Sooboo had a pilgrimage of her own to make, for she carried the devotion that had made her plan how she could best serve the gods into her service of the King. Her pilgrimage took her into the villages and the Zenanas round Madras that she might help the women of her land to see the King of India. And ever when the sight of a funeral made her think of that awful wail “Sooboo is dead,” or when some agedpilgrim brought back the thought of her mother’s weary steps over the burning roads of India, she turned to her own pilgrimage more eagerly, that she might hasten the time when India would know that it was life and not death to find the King, and when its peoples would crowd to Him, instead of to the Ganges.

For there is something about the King of India that makes men and women who have really seen Him feel that there is nothing so great as to serve Him, and nothing so kind as to help some one else to see Him too.
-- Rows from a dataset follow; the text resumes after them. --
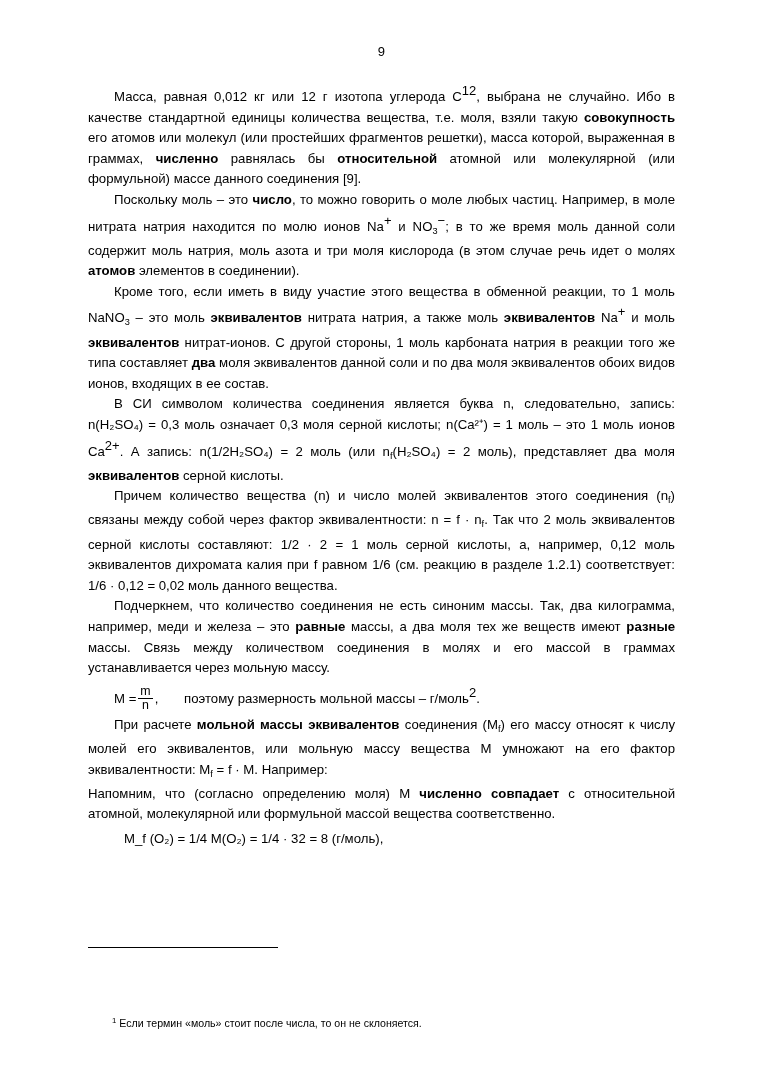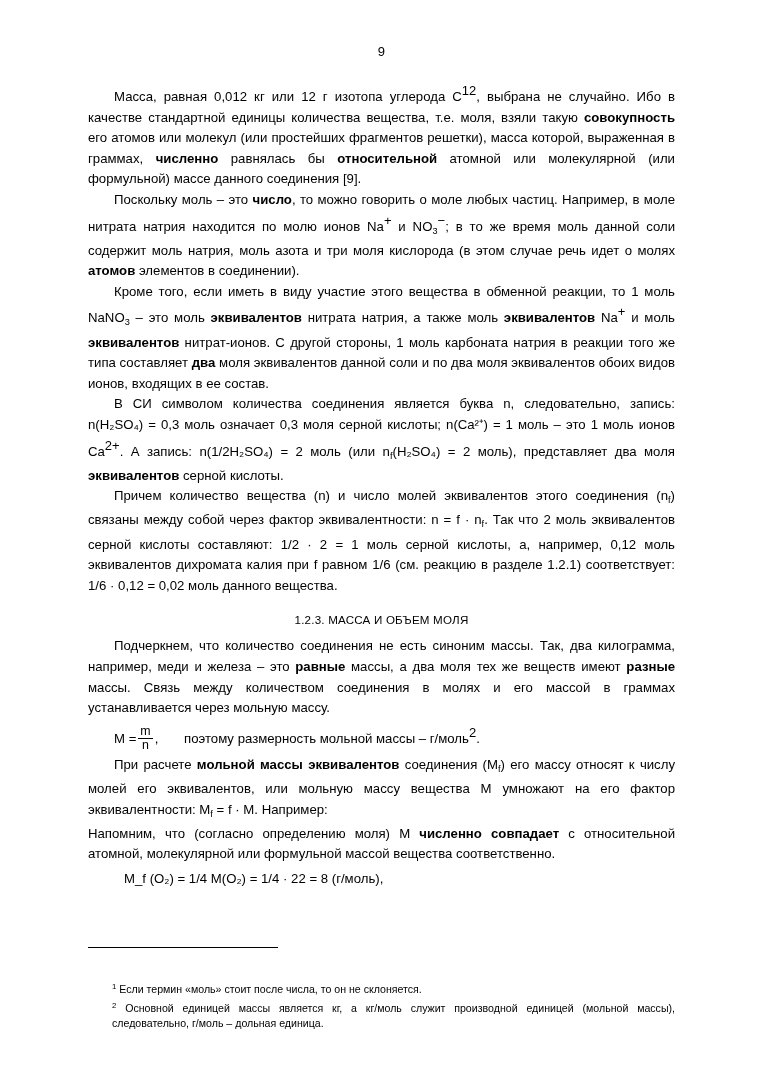"1.2.3. МАССА И ОБЪЕМ МОЛЯ" div.section-title { html: <div>1.2.3. МАССА И ОБЪЕМ МОЛЯ</div> -> none }
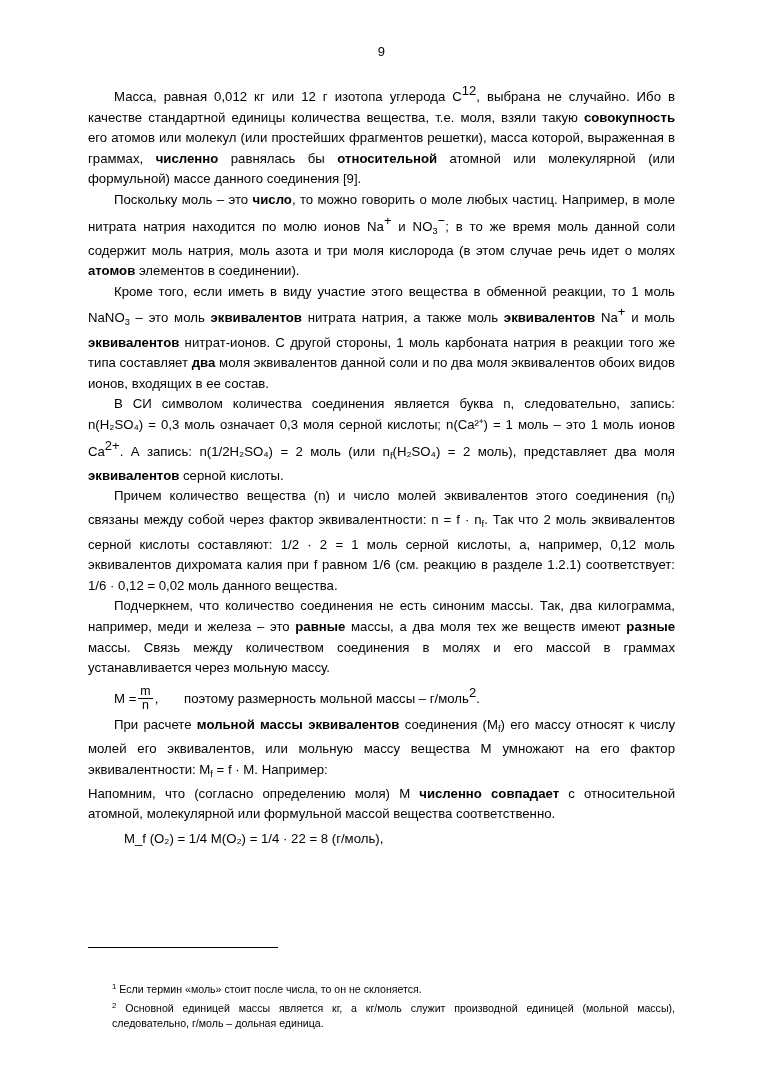"М_f (O₂) = 1/4 М(O₂)" div.formula-line { text: 22 -> 32 }
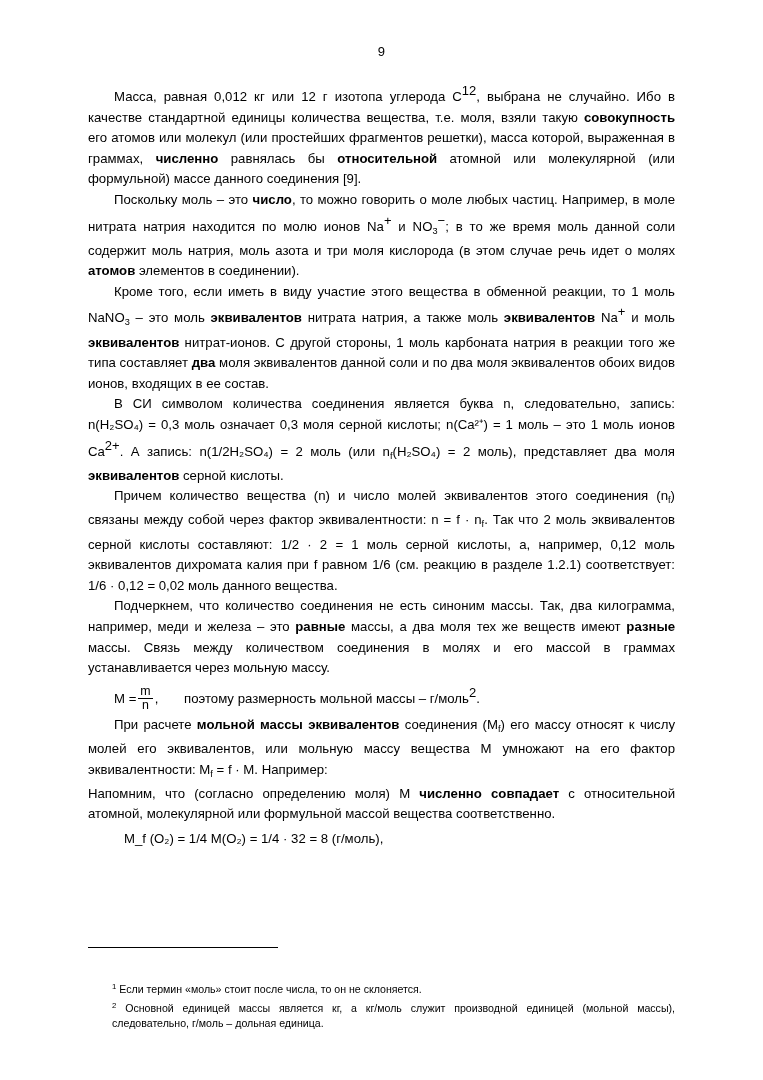"2 Основной единицей массы является" p { html: <p><span>2</span><span> Основной единицей массы является кг, а кг/моль служит производной единицей (мольной массы), следовательно, г/моль – дольная единица.</span></p> -> none }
But this King of India is the King of all the world, and He still asks those who have seen Him to help Him in His kingdom. The boys and girls in India to-day could win all their land for Him if they only knew Him. But the boys and girls in Christian lands must help, for even those who are far away have their part to do. Long ago if a boy wished to be a knight he began by serving a knight. Christ the King needs many knights to ride for Him in India, to redress wrong, to save the sad and dying and the sinful; but He needs others to be servants of the knights, and each boy and girl can find something to do to help the knights of the King of India.